Hyperlipemia should be considered in the differential diagnosis for ponies or miniature horses with clinical signs of severe
depression, anorexia and icterus. The normal triglyceride level in horses and ponies should be less than 50 mg/dl, but may
be four-times higher in healthy donkeys and pregnant pony mares. A definitive diagnosis of hepatic lipidosis is confirmed
by the concurrent demonstration of increased blood concentrations of triglyceride (Figure 5), laboratory evidence of hepatic
disease and ultrasonographic or histopathologic findings of fatty infiltration in the liver.
Figure 5: Opalescent appearance of plasma with excessive triglycerides in a pony with hyperlipidemia.
There are numerous chemicals, drugs, mycotoxins and plant toxins that are hepatotoxic, but these rarely cause acute hepatic
failure in horses. Clinical signs and routine laboratory diagnostics will not distinguish between these toxins, so diagnosis
largely relies on exclusion of other causes, history of exposure and, in some cases, documentation of the toxin in the blood
Plants that have been reported to cause hepatic necrosis in horses in North America include: Kleingrass (Panicum), Lantana, Lechuguilla, Whitebrush, Sneezeweed (Helenium spp.), Lupine, bluegreen algae and ryegrass. Ingestion of pyrrolizidine alkaloid-containing plants is a common cause of chronic
liver disease in horses and is discussed separately below.
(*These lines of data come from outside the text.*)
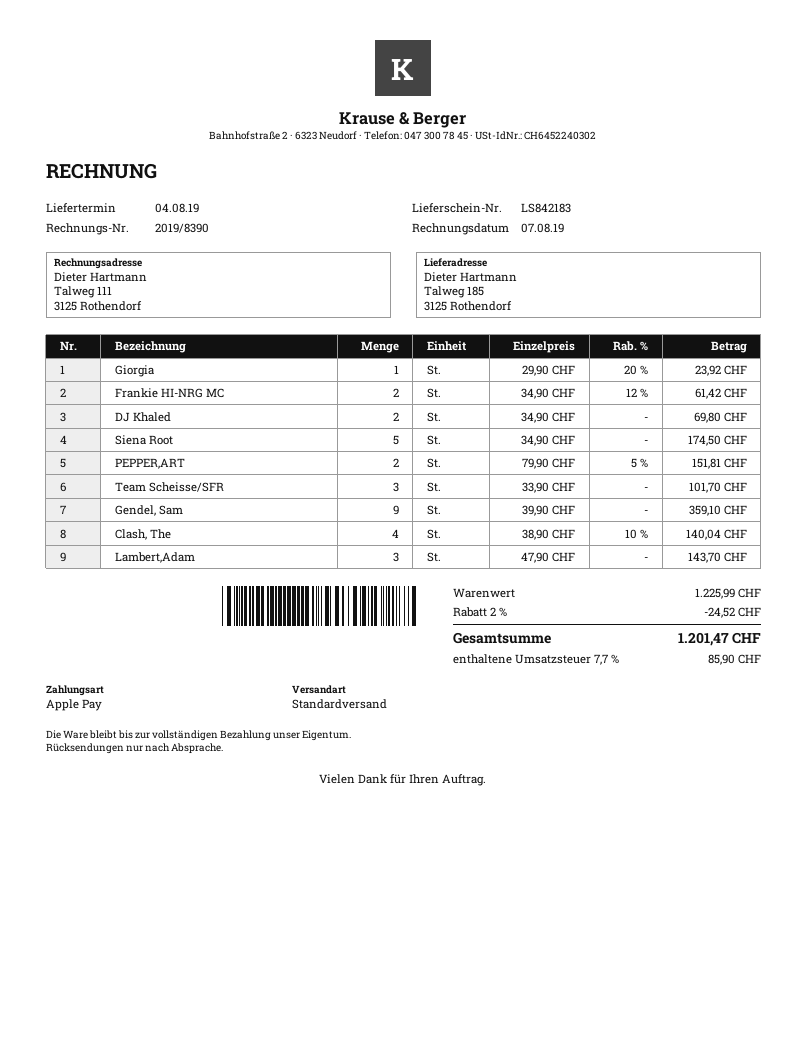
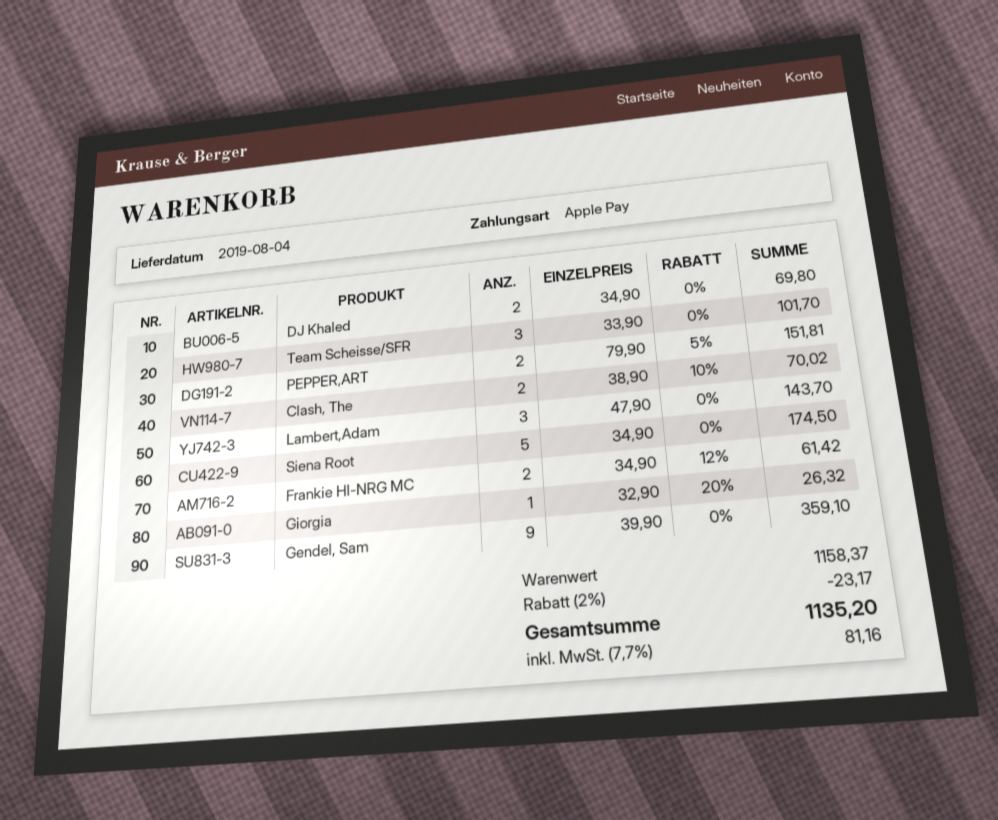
Giorgia: 1 x 29.90 - 20% = 23.92 -> 1 x 32.90 - 20% = 26.32
Clash, The: 4 x 38.90 - 10% = 140.04 -> 2 x 38.90 - 10% = 70.02
subtotal: 1225.99 -> 1158.37
discount: 2% = 24.52 -> 2% = 23.17
tax: 7.7% = 85.90 -> 7.7% = 81.16
total: 1201.47 -> 1135.20

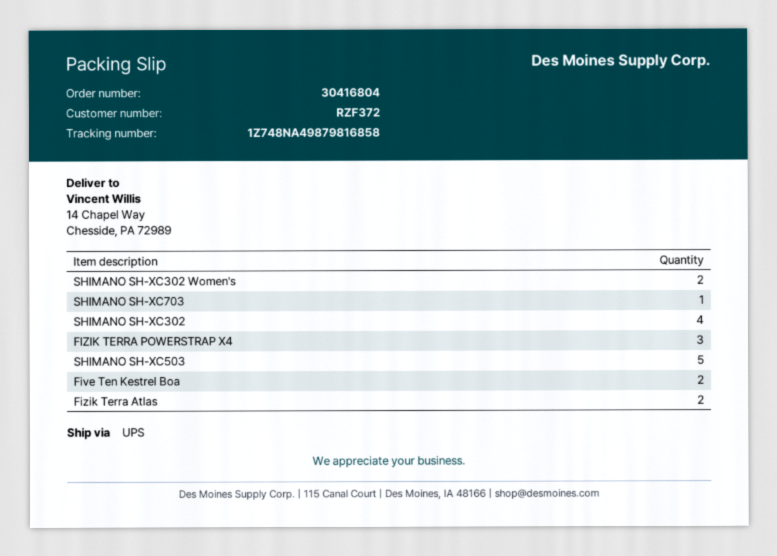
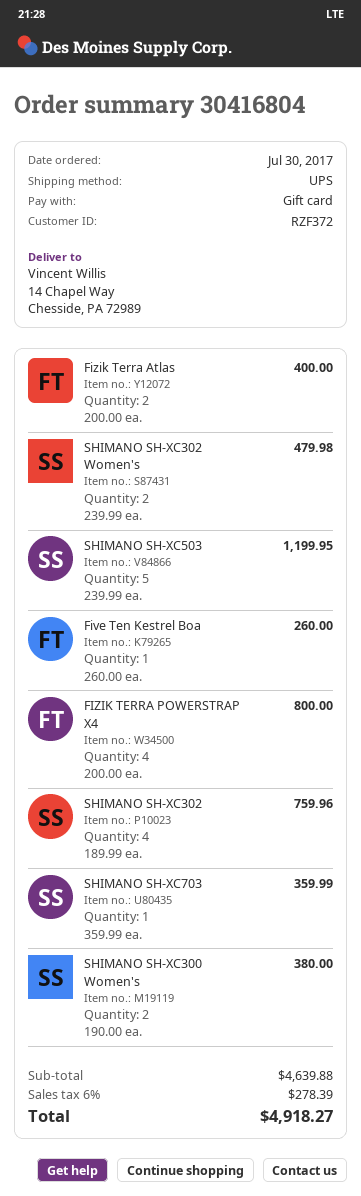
FIZIK TERRA POWERSTRAP X4: 3 -> 4
Five Ten Kestrel Boa: 2 -> 1
SHIMANO SH-XC300 Women's: none -> 2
Horses rarely are exposed to hepato toxic chemicals in sufficient amounts to induce hepatic failure. Potential hepatotoxic
chemicals include arsenic, carbon tetrachloride, chlorinated hydrocarbons, carbon disulphide, pentachlorophenols, phenol,
phosphorus, polybrominated biphenyl and paraquat. All of these cause centrilobular necrosis, except phosphorus, which causes
primarily periportal changes.
Examples of intrinsically hepatotoxic drugs that cause zonal centri lobular necrosis include carbon disulfide and carbon
tetrachloride. Idiosyncratic hepatotoxicity has been reported following administration of erythromycin, rifampin, tetracycline,
halothane, phenothiazines, dantrolene, diazepam, sulfonamides, phenobarbital, phenytoin and aspirin. Excessive use of potent
corticosteroids (triamcinolone) has been reported to induce liver disease in the horse.
Chronic megalocytic hepatopathy
Megalocytic hepatopathy occurs worldwide and is the most common cause of chronic liver failure in horses in certain parts
of the United States. It is caused by the ingestion of pyrrolizidine alkaloid-containing plants. The development of clinical
signs of liver disease is usually delayed for weeks to months after consumption. The onset of obvious hepatic failure, characterized
by hepatic encephalopathy and photosensitization, is usually abrupt and occurs late in the disease. There are numerous species
of pyrrolizidine alkaloid-containing plants in the United States. Senecio spp. and Amsinckia are primarily found in western states and Crotolaria
spp. (Figure 6) and Heliotropium primarily in the Southeast.
Figure 6: Crotalaria, a pyrrolizadine alkaloid-containing plant.
Pyrrolizidine alkaloids are quite stable and intoxication may occur after ingestion of contaminated hay, pellets or grain.
Ingested pyrrolizidine alkaloids are metabolized by hepatic microsomal enzymes to toxic pyrrole derivatives that impair cellular
replication and protein synthesis, resulting in the formation of large hepatocytes (i.e. megalocytes). When the megalocytes
die, fibrosis ensues. When fibrosis becomes extensive, failure is inevitable.
A presumptive diagnosis of megalocytic hepatopathy can be made from history of exposure to pyrrolizidine alkaloids, clinical
signs and laboratory evidence of hepatic disease. Because fibrosis occurs periportally, GGT activity is persistently increased.
The histopathologic findings of megalocytosis, biliary hyperplasia and fibrosis are essentially pathognomonic.
Cholelithiasis and cholangiohepatitis
Cholelithiasis occurs most commonly in adult, middle-aged horses. The most frequently reported clinical signs include icterus,
abdominal pain, fever, depression and weight loss. Clinical signs often are intermittent unless the common bile duct is occluded,
whereupon persistent abdominal pain prevails.